Outside of HCBA, what other opportunities exist at Foster within the field? Foster has several classes focused on healthcare. There is the Global Health Business Models course, taught by Emer Dooley, and a healthcare innovation practicum which allows you to satisfy one of your required practical experiences within the sector. Every winter-quarter, there are usually healthcare-focused applied strategy projects first-year students. For my applied-strategy project, I worked on a project with GroupHealth Hospitals, and there was also a group working with Providence. The ever-popular Global Business Forum has a global health focus for the Fall 2016 quarter.

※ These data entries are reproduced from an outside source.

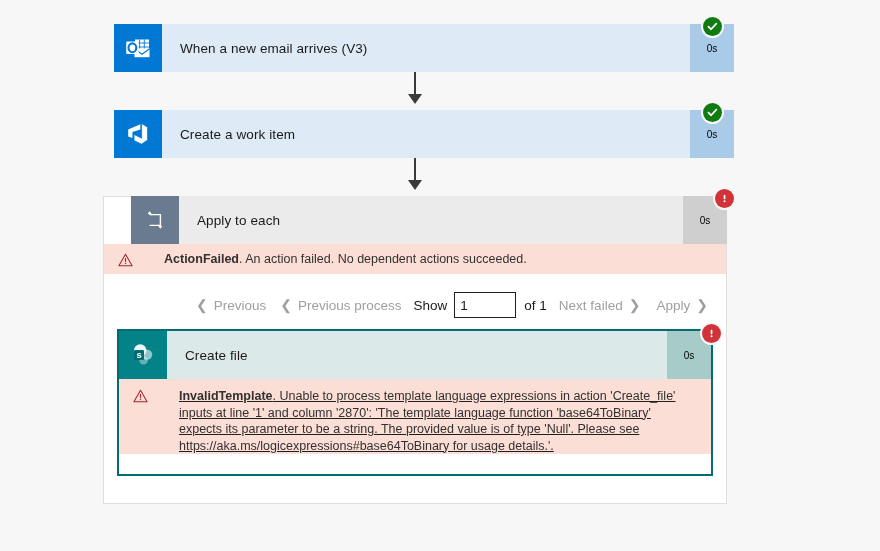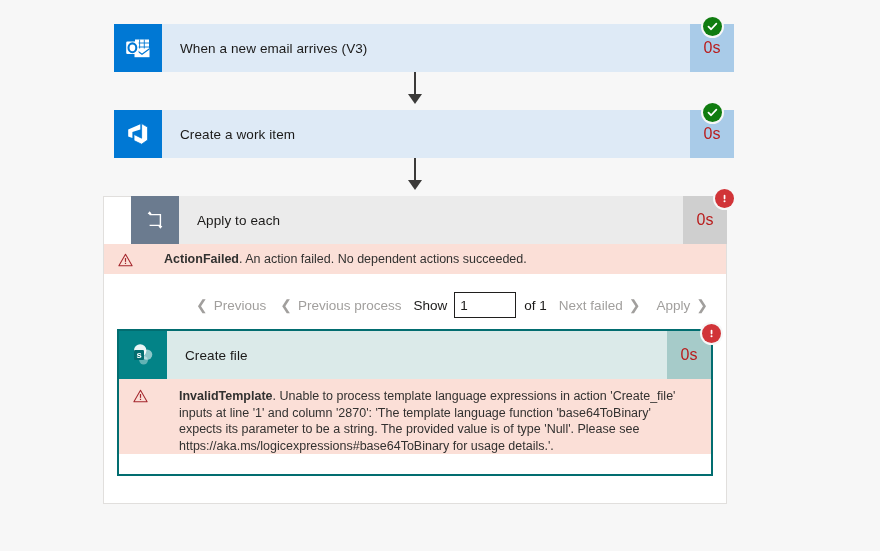--- a/index.html
+++ b/index.html
@@ -47,22 +47,22 @@
     font-size: 13.5px;
     color: #1b1a19;
     letter-spacing: .1px;
   }
   .card-duration {
     width: 44px;
     min-width: 44px;
     display: flex;
     align-items: center;
     justify-content: center;
-    font-size: 16px;
-    color: #b91c1c;
+    font-size: 10px;
+    color: #000000;
   }
 
   
   .card.blue .card-icon  { background: #0078d4; }
   .card.blue .card-title { background: #deeaf6; }
   .card.blue .card-duration { background: #a9cbe8; }
 
   
   .card.gray .card-icon  { background: #6b7b8f; }
   .card.gray .card-title { background: #ebebeb; }
@@ -313,21 +313,21 @@
     <div class="card-title">Create file</div>
     <div class="card-duration">0s</div>
   </div>
   <div class="badge error" style="left:702px; top:324px;">
     <svg width="11" height="11" viewBox="0 0 12 12" aria-hidden="true">
       <rect x="5.1" y="2.0" width="1.9" height="5.0" rx="0.9" fill="#ffffff"></rect>
       <circle cx="6.05" cy="9.1" r="1.12" fill="#ffffff"></circle>
     </svg>
   </div>
 
-  <div class="error-banner" style="left:119px; top:379px; width:592px; height:75px;">
+  <div class="error-banner" style="left:119px; top:379px; width:592px; height:75px;text-decoration:underline;">
     <div class="error-icon">
       <svg class="icon-glyph" width="15" height="14" viewBox="0 0 16 15" aria-hidden="true">
         <path d="M8 1.3 L15.1 13.6 L0.9 13.6 Z" fill="none" stroke="#a4262c" stroke-width="1.1" stroke-linejoin="round"></path>
         <rect x="7.35" y="5.4" width="1.3" height="4.1" fill="#a4262c"></rect>
         <rect x="7.35" y="10.5" width="1.3" height="1.3" fill="#a4262c"></rect>
       </svg>
     </div>
     <div class="error-text"><b>InvalidTemplate</b><span>. Unable to process template language expressions in action 'Create_file' inputs at line '1' and column '2870': 'The template language function 'base64ToBinary' expects its parameter to be a string. The provided value is of type 'Null'. Please see https://aka.ms/logicexpressions#base64ToBinary for usage details.'.</span></div>
   </div>
 

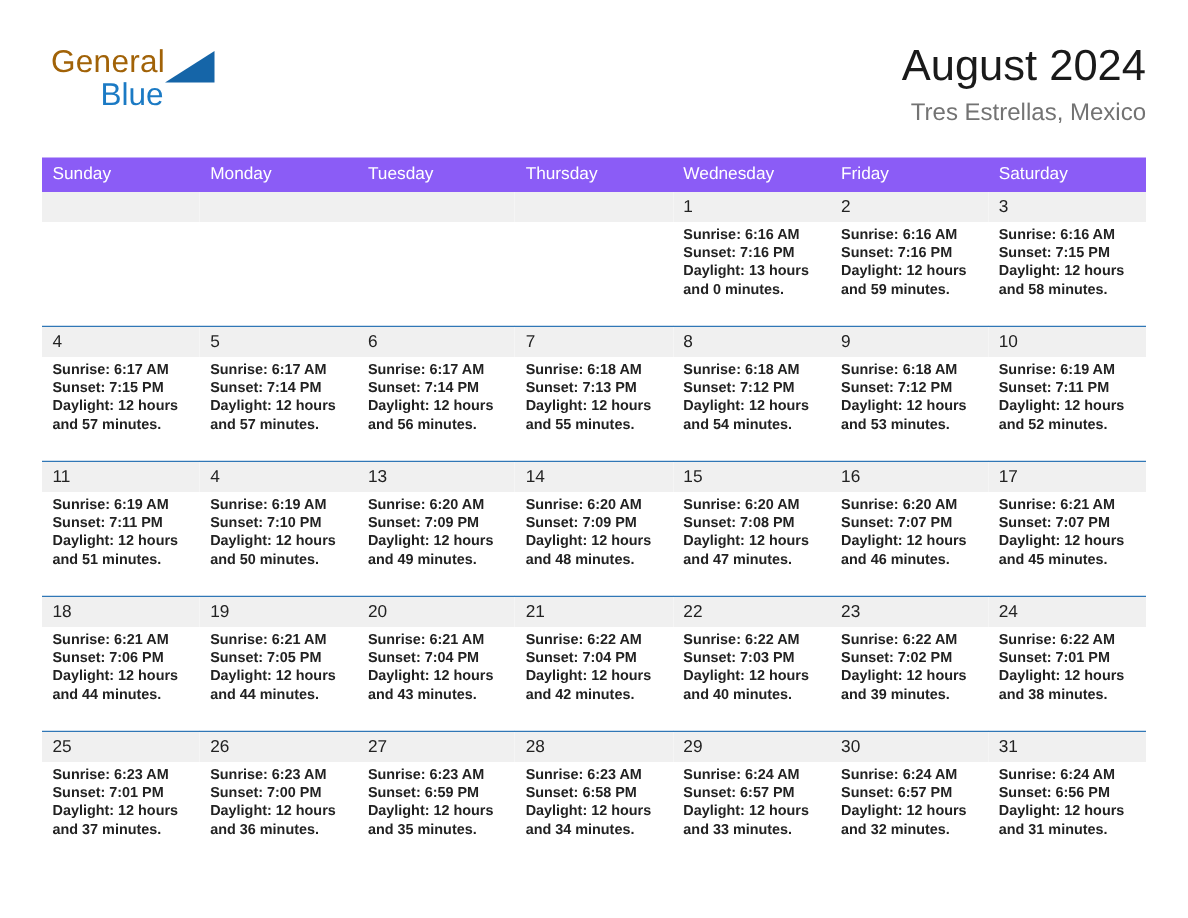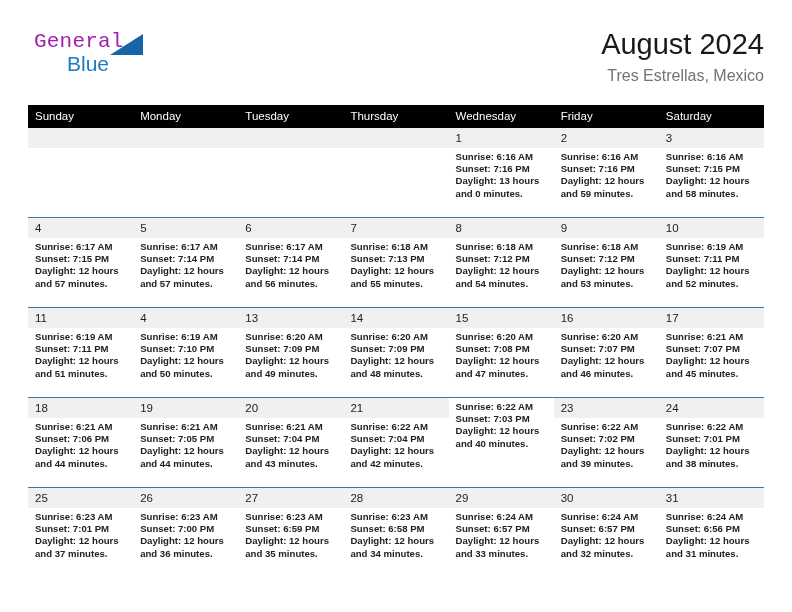--- a/index.html
+++ b/index.html
@@ -35,22 +35,22 @@
     top: 4px;
     width: 140px;
     height: 58px;
   }
   .logo-general {
     position: absolute;
     left: 0;
     top: 0;
     font-size: 21px;
     letter-spacing: 0.2px;
-    color: #a21caf;
-    font-family: Liberation Mono, monospace;
+    color: #a16207;
+    font-family: Liberation Sans, sans-serif;
   }
   .logo-blue {
     position: absolute;
     left: 33px;
     top: 22px;
     font-size: 21px;
     color: #1b7ac4;
     font-family: Liberation Sans, sans-serif;
   }
   .logo-triangle {
@@ -86,21 +86,21 @@
 
   
   .calendar {
     position: absolute;
     left: 28px;
     top: 105px;
     width: 736px;
   }
   .weekday-row {
     display: flex;
-    background: #000000;
+    background: #8b5cf6;
   }
   .weekday {
     flex: 1 1 0;
     color: #ffffff;
     font-size: 11.5px;
     line-height: 13px;
     padding: 5px 0 5px 7px;
     box-sizing: border-box;
     white-space: nowrap;
   }
@@ -399,20 +399,21 @@
           <div class="day-cell">
             <div class="day-number">21</div>
             <div class="day-info">
               <div>Sunrise: 6:22 AM</div>
               <div>Sunset: 7:04 PM</div>
               <div>Daylight: 12 hours</div>
               <div>and 42 minutes.</div>
             </div>
           </div>
           <div class="day-cell">
+            <div class="day-number">22</div>
             <div class="day-info">
               <div>Sunrise: 6:22 AM</div>
               <div>Sunset: 7:03 PM</div>
               <div>Daylight: 12 hours</div>
               <div>and 40 minutes.</div>
             </div>
           </div>
           <div class="day-cell">
             <div class="day-number">23</div>
             <div class="day-info">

Outside of classes, Foster’s Burke Center for Entrepreneurship annually hosts the Healthcare Innovation Competition. Furthermore, there’s CoMotion Innovation Fellowships available after completion of your first year. CoMotion is UW’s center for technology commercialization, and fellows help UW based startups take off. Many of these startups have been in the healthcare space in the past. We also have several mentors from these fields in the Foster Mentorship program.
Students at Foster are also encouraged to take classes across the University of Washington, including classes at the School for Public Health. We have relationships with other healthcare organizations on campus including the Science and Engineering Business Association (SEBA) and the Student Public Health Association (SPHA) to further connect our members.